Who is the Colorado Criminal Justice Reform Coalition?

Our mission is to reverse the trend of mass incarceration in Colorado. We are a coalition of nearly 7,000 individual members and over 100 faith and community organizations who have united to stop perpetual prison expansion in Colorado through policy and sentence reform.

Our chief areas of interest include drug policy reform, women in prison, racial injustice, the impact of incarceration on children and families, the problems associated with re-entry and stopping the practice of using private prisons in our state.

If you would like to be involved please go to our website and become a member.

Tuesday, April 21, 2009

Death Penalty Passes The House

The state House today approved a bill to eliminate the death penalty in Colorado by a single vote.

The House voted 33-32 to send the bill, House bill 1274, to the state Senate, with one Republican voting in favor of the bill and six Democrats voting against it. The bill would use the projected cost saving from ending the death penalty to fund a cold case unit in theColorado Bureau of Investigations.

"We ought to fund the unit we created two years ago to try to solve some of those unsolved crimes," said House Majority Leader Paul Weissmann, a Louisville Democrat who is the bill's sponsor.

Weissmann said more than 1,000 homicides have gone unsolved in Colorado over the last 40 years, during which Colorado has executed only one convict. He said more than $800,000 in saved money would be left over every year after the state funds the cold case unit.

Opponents said the bill takes away a necessary tool for law enforcement officers and prosecutors.
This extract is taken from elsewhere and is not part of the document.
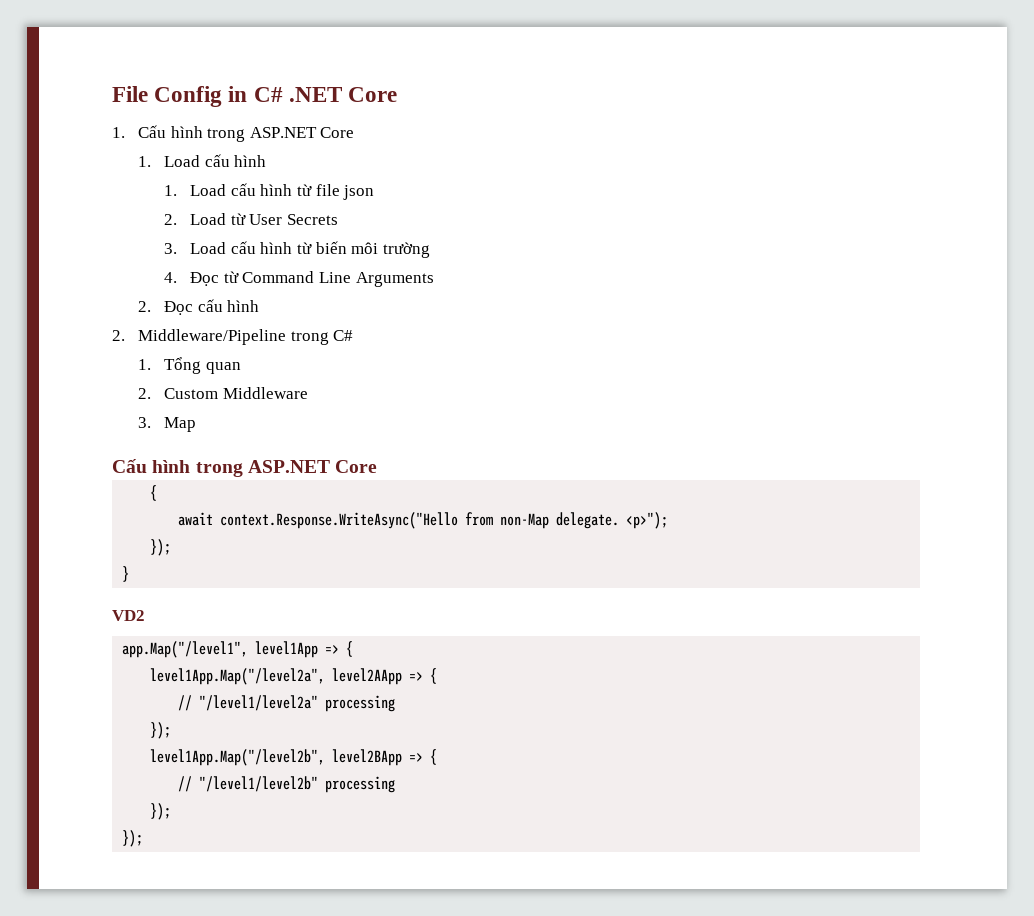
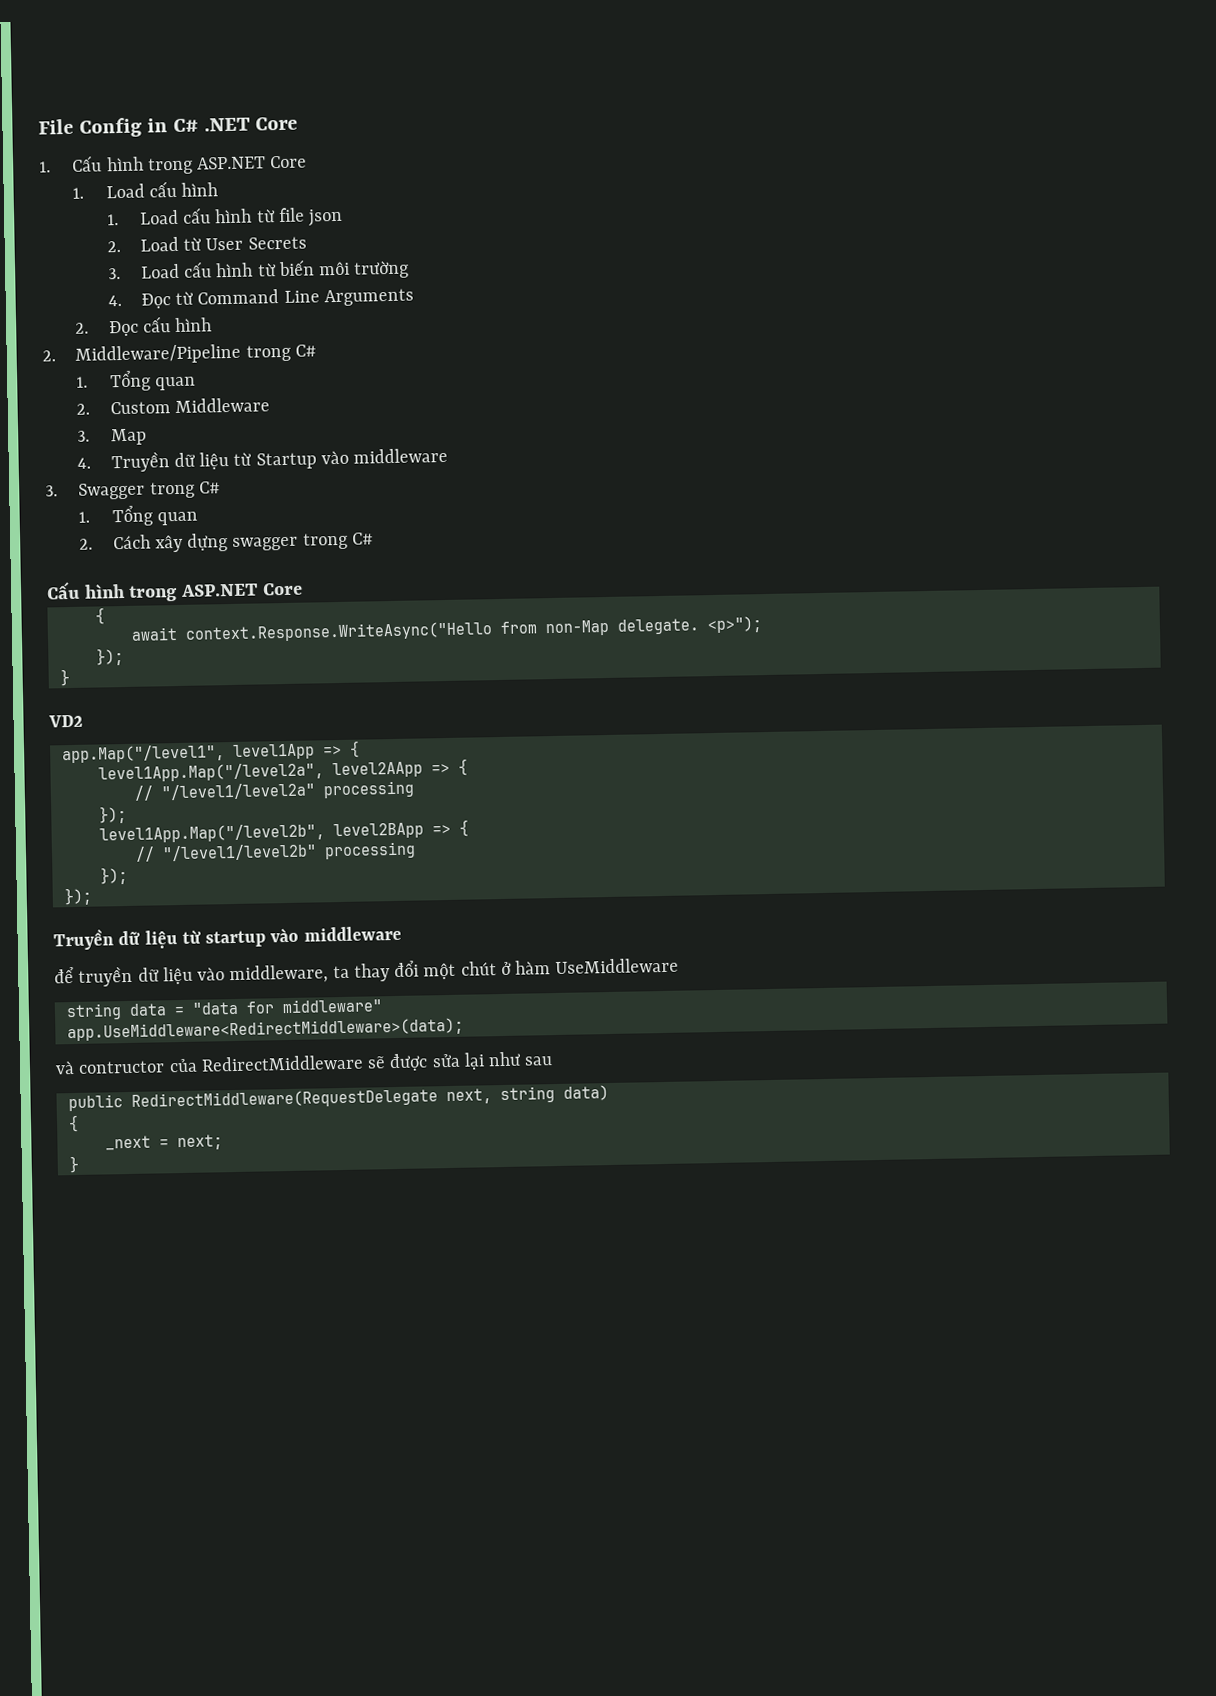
(197, 424) none -> [77,447,449,473] [45,481,221,500] [78,505,198,527] [79,532,374,553] // 4. Truyền dữ liệu từ Startup vào middleware // 3. Swagger trong C# // 1. Tổng quan // 2. Cách xây dựng swagger trong C#
(144, 838) none -> [53,925,402,951] [54,957,680,987] [65,998,383,1021] [66,1017,464,1042] [55,1051,554,1075] [67,1085,609,1112] [67,1114,79,1133] [104,1134,223,1151] [68,1155,79,1174] // Truyền dữ liệu từ startup vào middleware // để truyền dữ liệu vào middleware, ta thay đổi một chút ở hàm UseMiddleware // string data = "data for middleware" // app.UseMiddleware<RedirectMiddleware>(data); // và contructor của RedirectMiddleware sẽ được sửa lại như sau // public RedirectMiddleware(RequestDelegate next, string data) // { // _next = next; // }

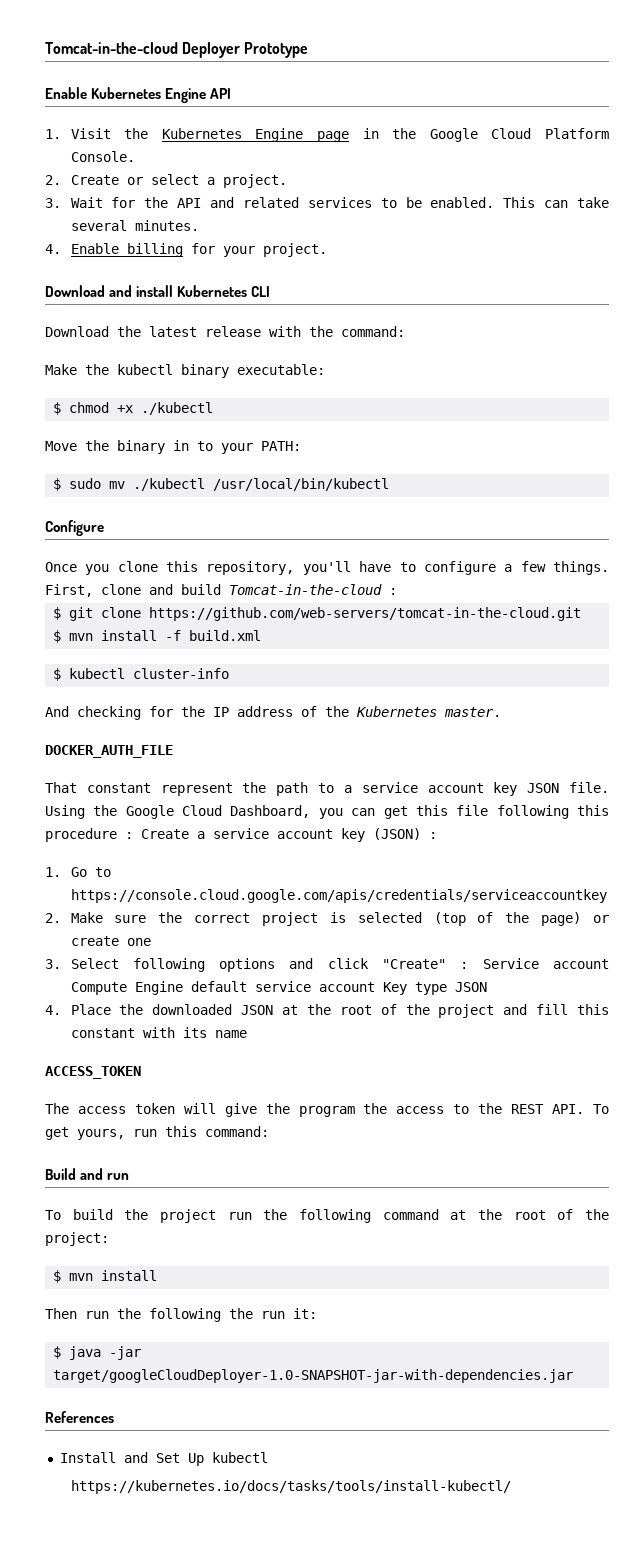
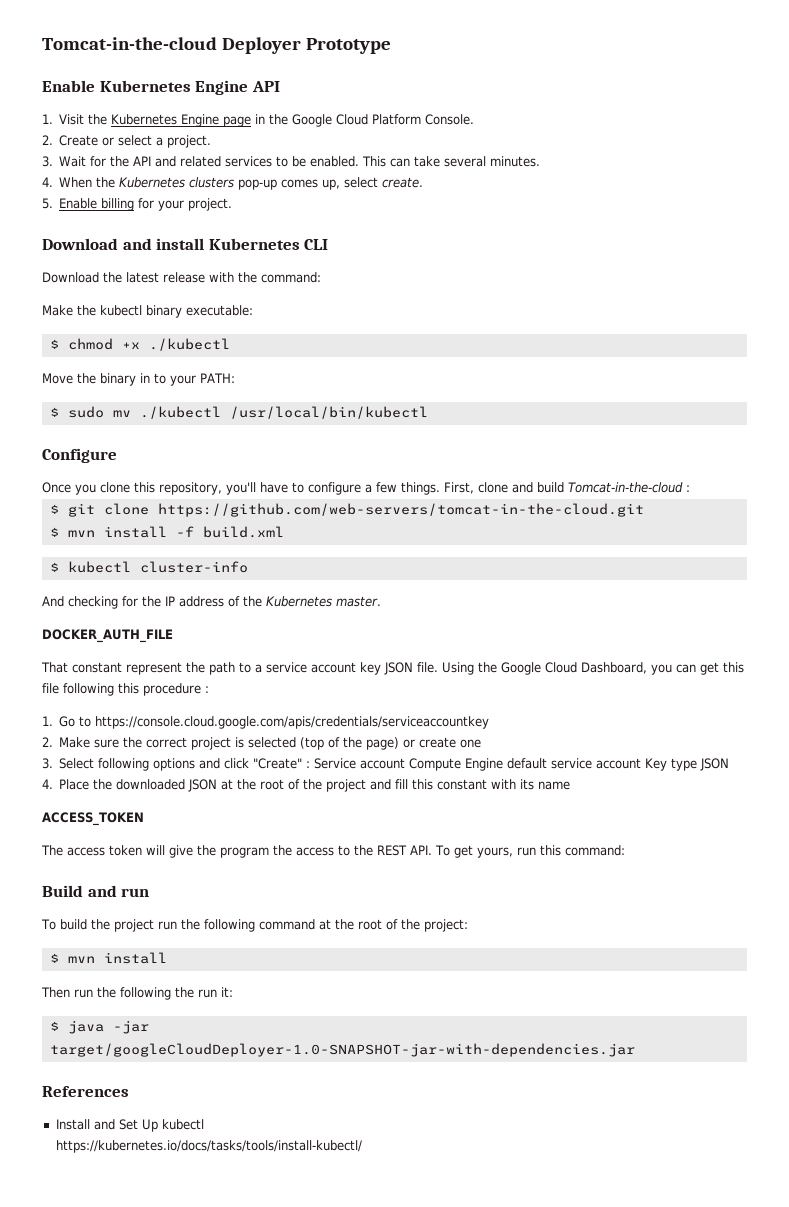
(61, 249) none -> [59,177,424,190] [42,198,53,209] When the Kubernetes clusters pop-up comes up, select create. // 5.
[141,828,437,842] Create a service account key (JSON) : -> (209, 689) none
The vote in the House today, dramatically, came down to a single vote. With the count deadlocked at 32-32, state Rep. Edward Vigil paused for nearly a minute before casting the deciding vote in favor of the bill.

Rep. Don Marostica of Loveland was the lone Republican to vote for the bill. Democrats Edward Casso, of Thornton; Kathleen Curry, of Gunnison; Jerry Frangas, of Denver; Sara Gagliardi, of Arvada; Karen Middleton, of Aurora; and John Soper, of Thornton, voted against it.

Afterward, Vigil said he struggled with the issue, saying that he tried to balance the moral good of ending the death penalty with the practical good of prosecutors having a tool to use as leverage against suspects.

"Hopefully this will make us a better society in Colorado by not having a death penalty," Vigil, a Democrat from Fort Garland, said, "though I have my reservations."